Although U.S. copyright owners are likely to cheer the French government’s proposal to crack down on Internet piracy by cutting off Web access for repeat offenders, the content companies might want to hold off on the champagne just yet.

While the proposal’s anti-piracy provisions grabbed the headlines, other provisions could prove problematic—not so much for what they say but for the fact they say anything at all.

Under the three-way “deal” negotiated by the government, ISPs and the media companies, the studios agreed to shorten the window between theatrical and DVD release in France from the current standard of seven and a half months, to six months, while making movie downloads available day-and-date with their DVD release.

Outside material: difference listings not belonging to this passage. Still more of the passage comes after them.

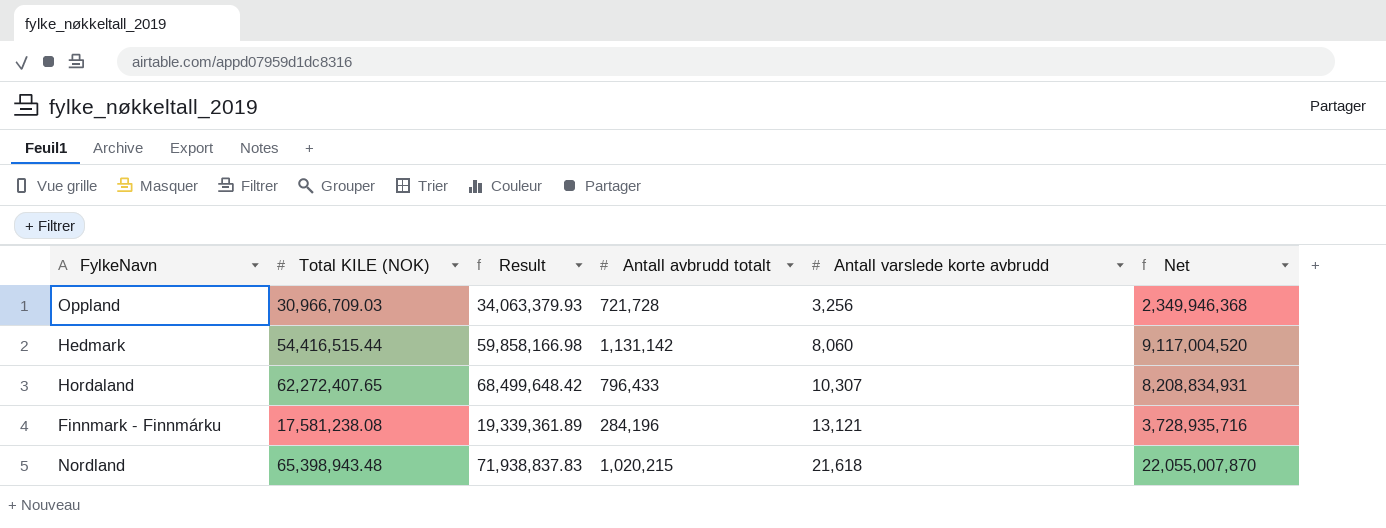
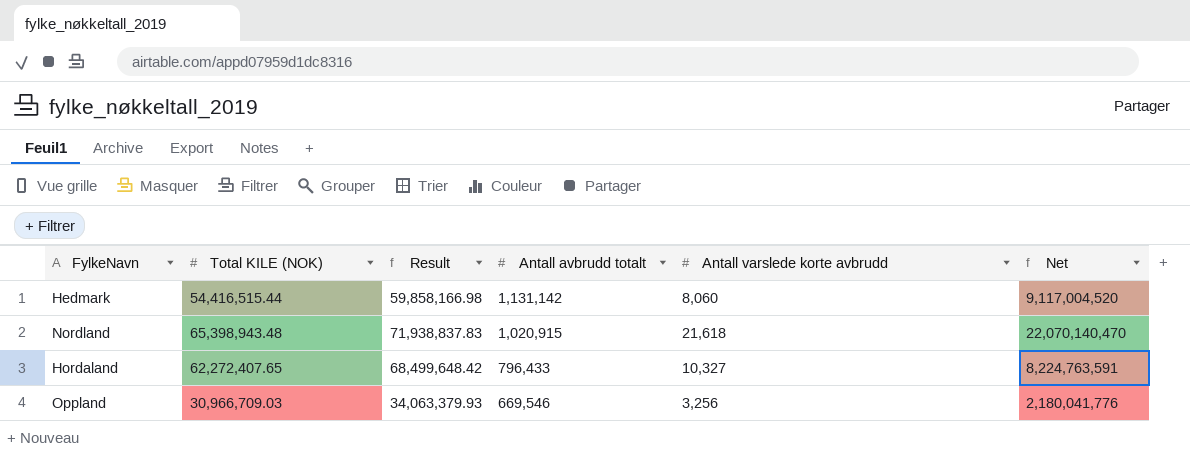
row order: Antall varslede korte avbrudd ascending -> Antall avbrudd totalt descending
row Finnmark - Finnmárku: 17,581,238.08 | 19,339,361.89 | 284,196 | 13,121 | 3,728,935,716 -> none
Nordland | Antall avbrudd totalt: 1,020,215 -> 1,020,915
Nordland | Net: 22,055,007,870 -> 22,070,140,470
Hordaland | Antall varslede korte avbrudd: 10,307 -> 10,327
Hordaland | Net: 8,208,834,931 -> 8,224,763,591
Oppland | Antall avbrudd totalt: 721,728 -> 669,546
Oppland | Net: 2,349,946,368 -> 2,180,041,776

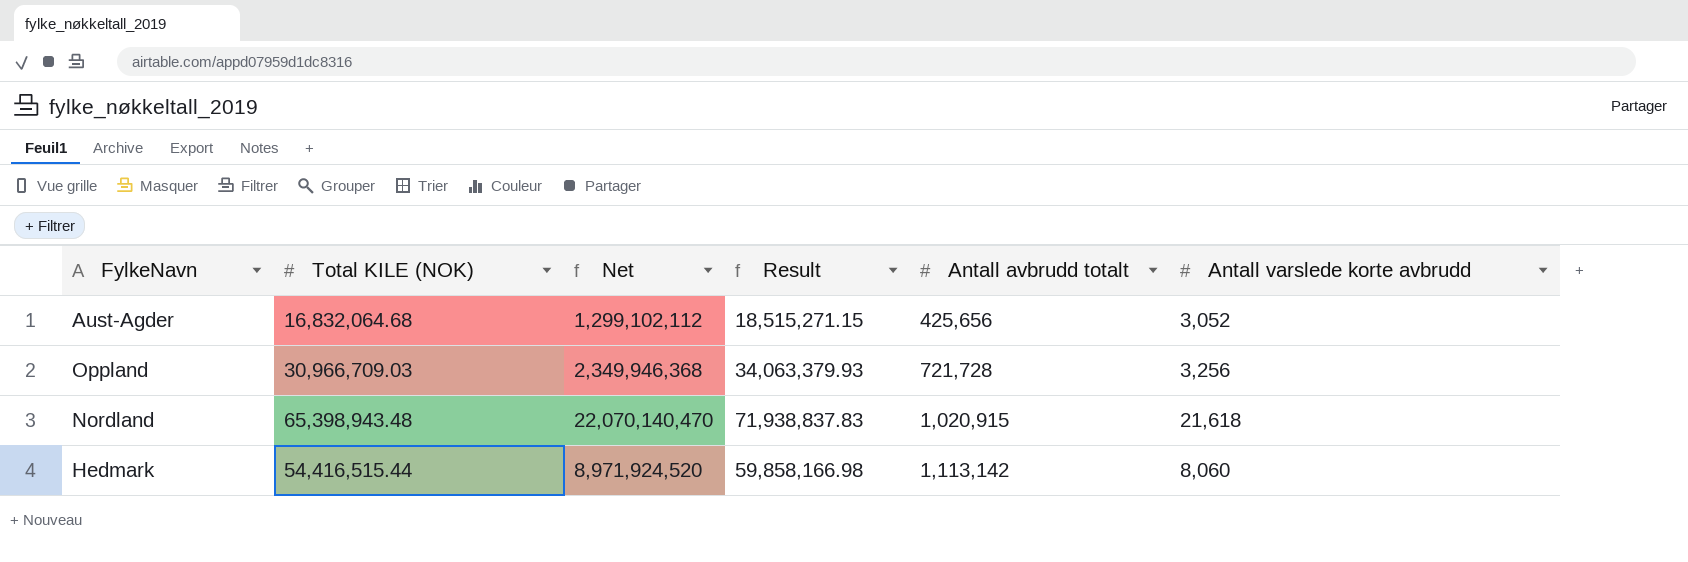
row order: Antall avbrudd totalt descending -> Antall avbrudd totalt ascending
column Net | position: 6 -> 3
row Hordaland: 62,272,407.65 | 68,499,648.42 | 796,433 | 10,327 | 8,224,763,591 -> none
row Aust-Agder: none -> 16,832,064.68 | 1,299,102,112 | 18,515,271.15 | 425,656 | 3,052
Oppland | Net: 2,180,041,776 -> 2,349,946,368
Oppland | Antall avbrudd totalt: 669,546 -> 721,728
Hedmark | Net: 9,117,004,520 -> 8,971,924,520
Hedmark | Antall avbrudd totalt: 1,131,142 -> 1,113,142

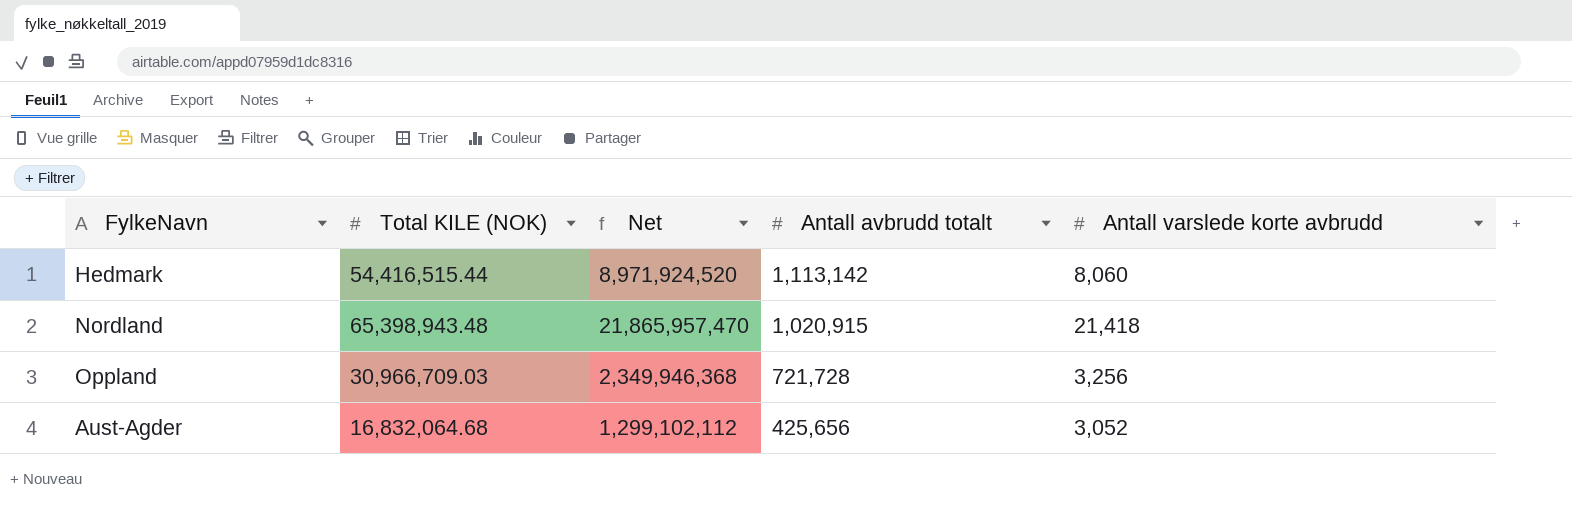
row order: Antall avbrudd totalt ascending -> Antall avbrudd totalt descending
column Result | formula: [Total KILE (NOK)] * 1.1 -> none
Nordland | Net: 22,070,140,470 -> 21,865,957,470
Nordland | Antall varslede korte avbrudd: 21,618 -> 21,418

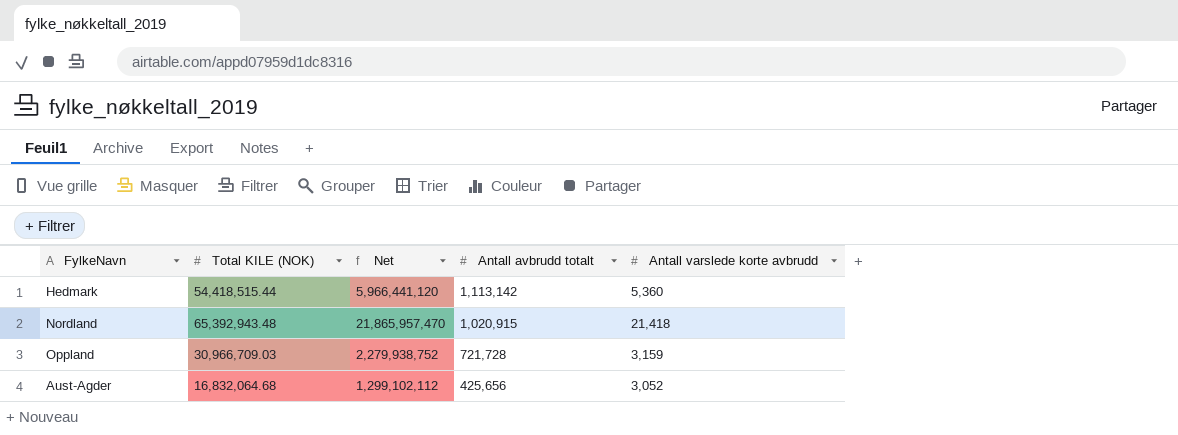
Hedmark | Total KILE (NOK): 54,416,515.44 -> 54,418,515.44
Hedmark | Net: 8,971,924,520 -> 5,966,441,120
Hedmark | Antall varslede korte avbrudd: 8,060 -> 5,360
Nordland | Total KILE (NOK): 65,398,943.48 -> 65,392,943.48
Oppland | Net: 2,349,946,368 -> 2,279,938,752
Oppland | Antall varslede korte avbrudd: 3,256 -> 3,159

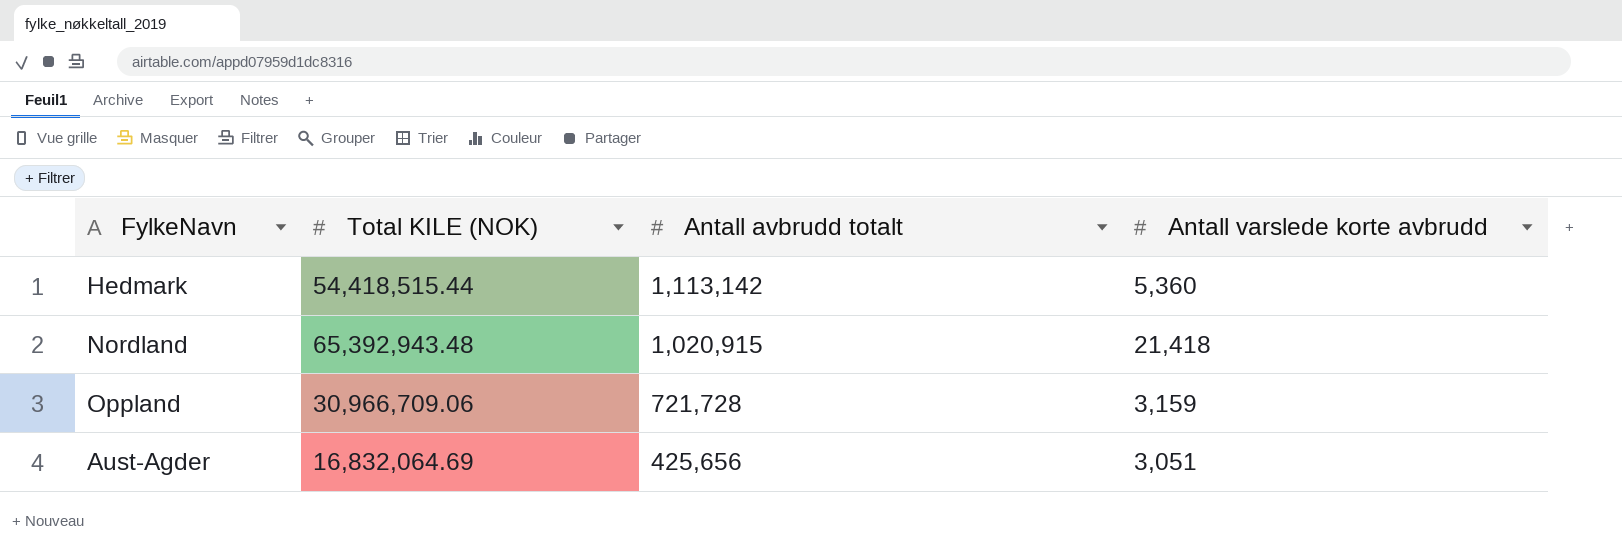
column Net | formula: [Antall avbrudd totalt] * [Antall varslede korte avbrudd] -> none
Oppland | Total KILE (NOK): 30,966,709.03 -> 30,966,709.06
Aust-Agder | Total KILE (NOK): 16,832,064.68 -> 16,832,064.69
Aust-Agder | Antall varslede korte avbrudd: 3,052 -> 3,051

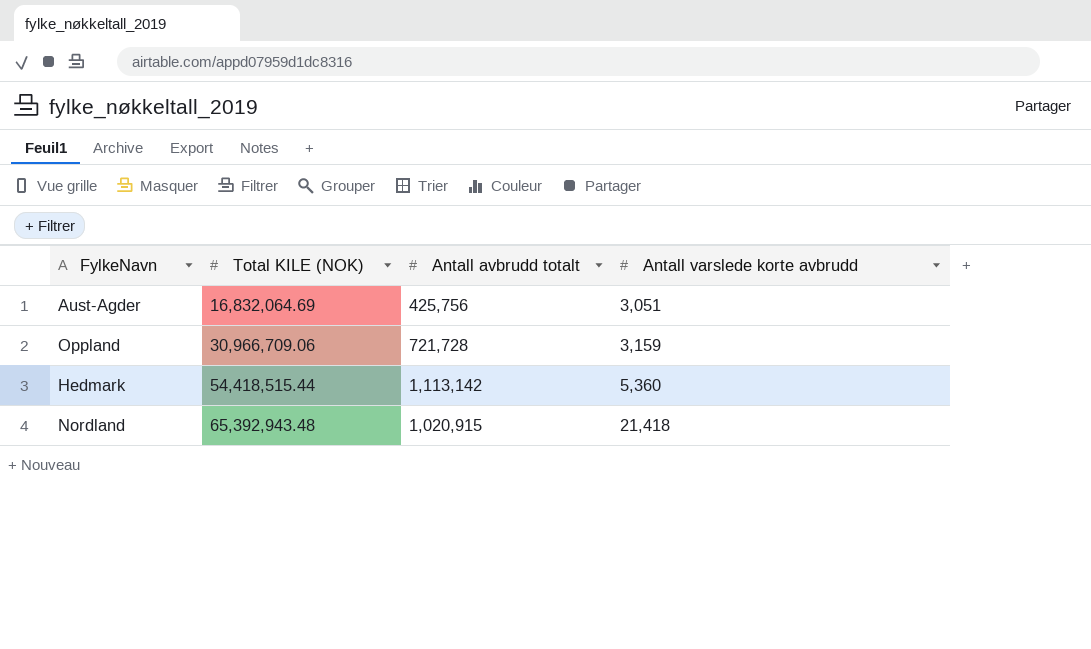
row order: Antall avbrudd totalt descending -> Total KILE (NOK) ascending
Aust-Agder | Antall avbrudd totalt: 425,656 -> 425,756

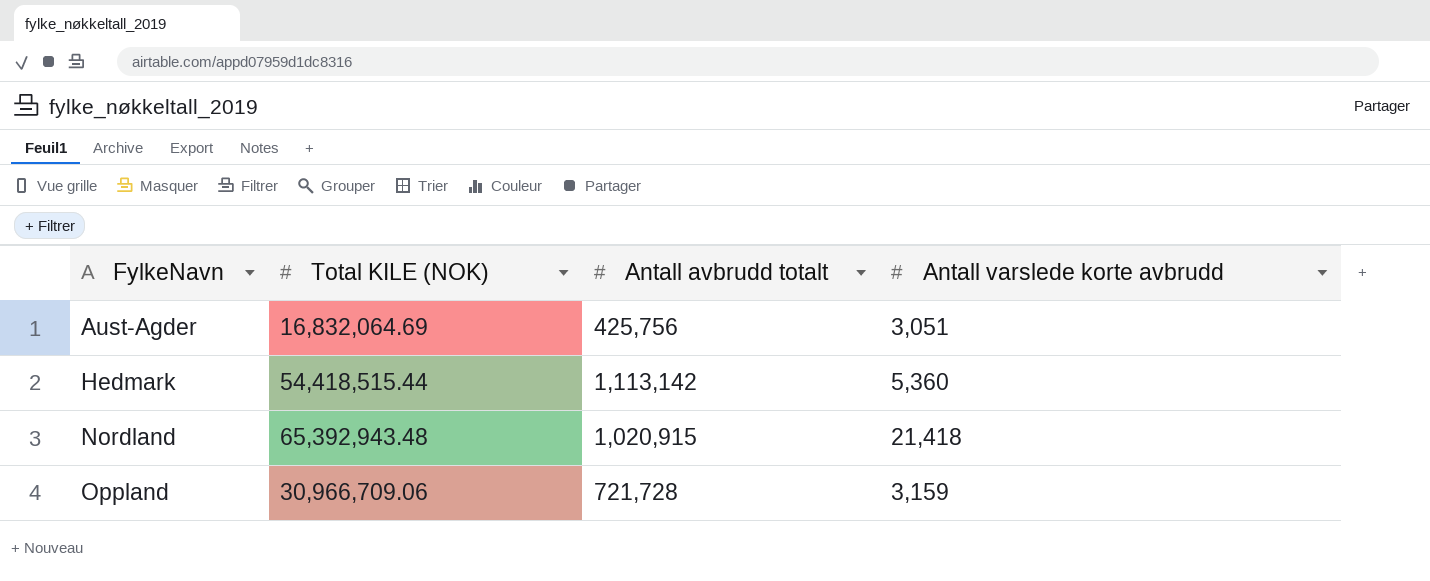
row order: Total KILE (NOK) ascending -> FylkeNavn ascending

The music companies agreed to issue French catalog product free of DRM.

None of those provisions, by itself, is likely to cause much angst among the media companies. In fact the studios have long wanted to shorten the theatrical window but were stymied by the political leverage of les cinemas. No doubt they welcome the government “mandate.”

Likewise, the ISPs were wary of ratting on their customers to the media companies but might well welcome the political cover to make peace with content owners.

All of the proposal’s provisions, however, will be overseen by a new government-appointed “authority,” as they like to say in France, with powers yet to be fully spelled out.

At a minimum, the new autorité will have the authority to determine who is engaging in “piracy,” and whose Internet access will be taken away.

But it also appears to mean the autorité will have jurisdiction over the setting and enforcement of movie release windows, not to mention the use of DRM on music.

Depending on how the new autorité is ultimately organized, moreover, it might not even be the only such autorité with authority over aspects of the studios’ business models.

Earlier this year, France created the Autorité for the Regulation of Technical Measures, which has the power to order device makers and online content providers to open their DRM systems to competitors in order to ensure interoperability.

Part of French president Nicolas Sarkozy’s motive in pushing the proposal, moreover, appears to be to get out ahead of a draft European Union plan, due to be released in December, establishing EU-wide ground rules for digital distribution.

The French anti-piracy provisions could well be adopted by EU negotiators, but so, too, could the system for regulating release windows and the use of DRM.

Whether that deal will ultimately work to the benefit of content owners remains very much to be seen. Reason enough to hold off on popping the champagne corks for now.